Yuri Kuznetsov

Personal information
- Full name: Yuri Vladimirovich Kuznetsov
- Date of birth: 2 August 1958 (age 66)
- Place of birth: Novotroitsk, Orenburg Oblast, Russian SFSR
- Height: 1.78 m (5 ft 10 in)
- Position(s): Forward/Midfielder

Team information
- Current team: FC KAMAZ Naberezhnye Chelny (administrator)

Senior career*
- Years: Team / Apps / (Gls)
- 1977–1984: FC Turbina Naberezhnye Chelny / 192 / (41)
- 1986–1987: FC Turbina Brezhnev / 39 / (4)
- 1988: FC Rubin Kazan / 5 / (0)
- 1988–1993: FC KAMAZ Naberezhnye Chelny / 139 / (60)
- 1993: FC Neftekhimik Nizhnekamsk / 17 / (8)
- 1994: FC Metallurg Novotroitsk / 0 / (0)
- 1995: FC Rubin Kazan / 15 / (5)
- 1995–1996: FC KAMAZ-Chally-d Naberezhnye Chelny / 17 / (5)
- 1998: FC Neftyanik Bavly
- 1999: FC KAMAZ-Chally Naberezhnye Chelny / 1 / (0)

Managerial career
- 1997: FC KAMAZ-Chally Naberezhnye Chelny (administrator)
- 2008–: FC KAMAZ Naberezhnye Chelny (administrator)

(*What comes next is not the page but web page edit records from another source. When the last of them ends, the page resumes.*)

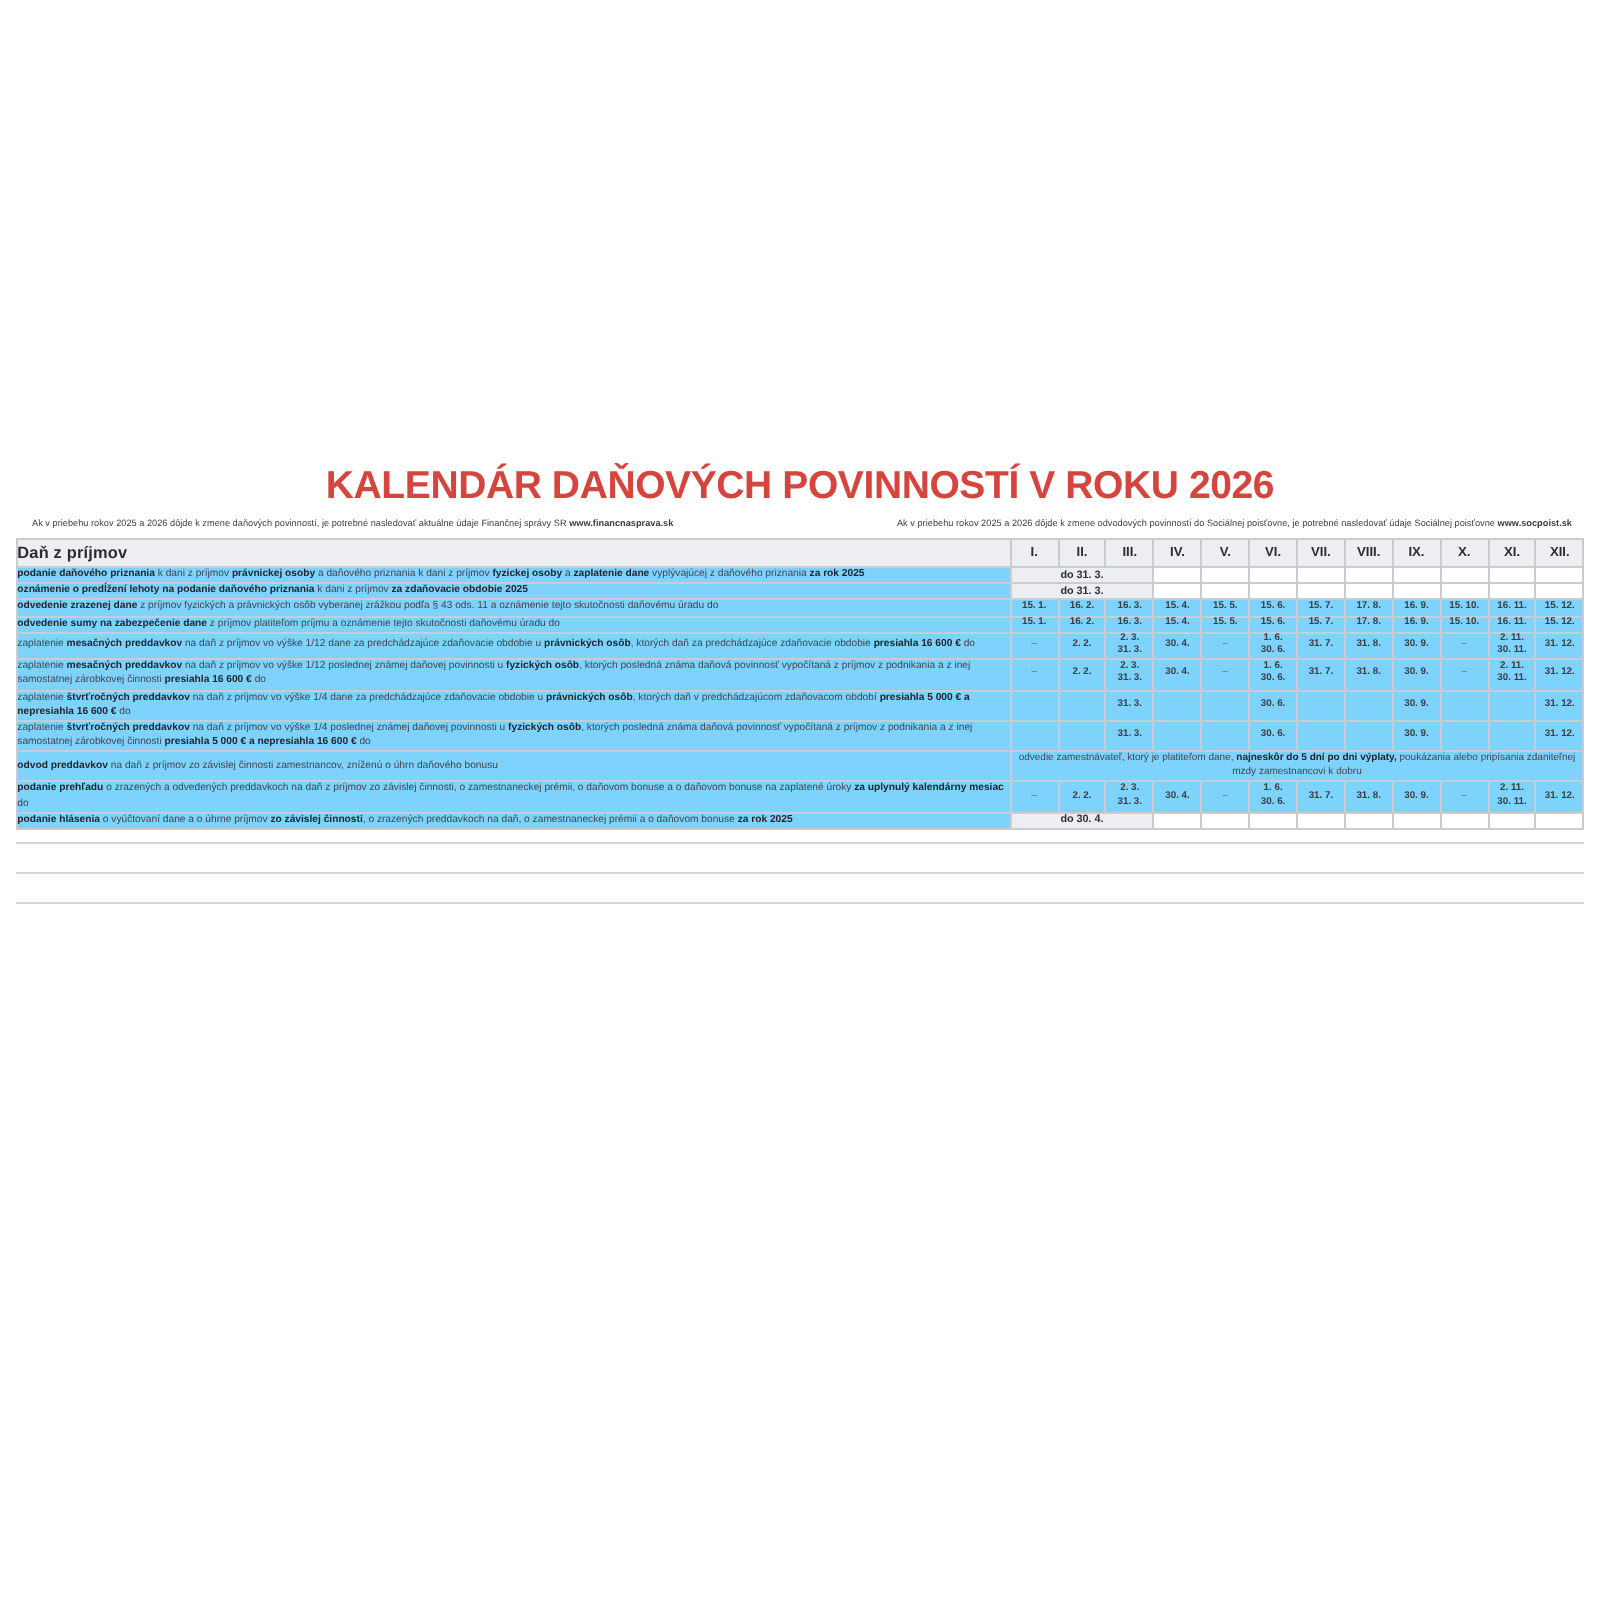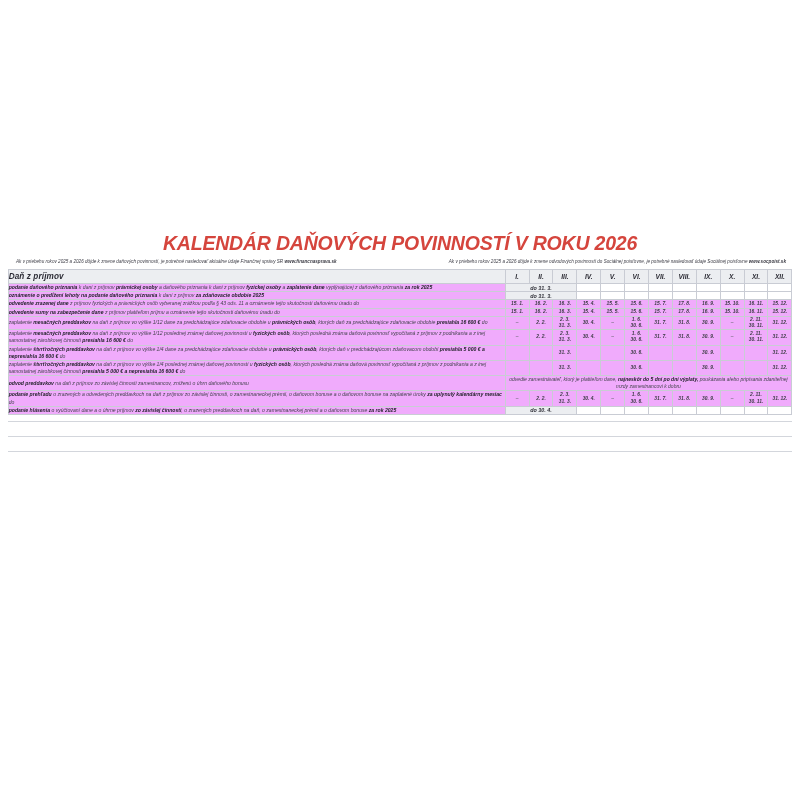--- a/index.html
+++ b/index.html
@@ -10,21 +10,20 @@
     height: 800px;
     background: #ffffff;
     font-family: "Liberation Sans", sans-serif;
   }
   #page {
     position: relative;
     width: 800px;
     height: 572px;
     box-sizing: border-box;
     overflow: hidden;
-    font-style: italic;
   }
   .sheet {
     position: absolute;
     left: 0;
     top: 232px;
     width: 800px;
   }
   .title {
     text-align: center;
     color: #d5453d;
@@ -51,21 +50,21 @@
   }
   .note .b { font-weight: bold; }
   .note-left { padding-left: 8px; }
   .note-right { padding-right: 6px; }
 
   table.cal {
     border-collapse: collapse;
     width: 784px;
     margin: 0 auto;
     table-layout: fixed;
-    background: #f0abfc;
+    background: #7dd3fc;
   }
   table.cal td, table.cal th {
     border: 1px solid #c9ccd4;
     vertical-align: middle;
     padding: 0;
   }
   col.desc { width: 497px; }
   col.mon  { width: 23.9px; }
 
   th.hdr-desc {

= Yuri Kuznetsov (footballer, born 1958) =

Russian footballer and official

Yuri Vladimirovich Kuznetsov (Юрий Владимирович Кузнецов; born 2 August 1958) is a Russian professional football official and a former player. He works as an administrator with FC KAMAZ Naberezhnye Chelny.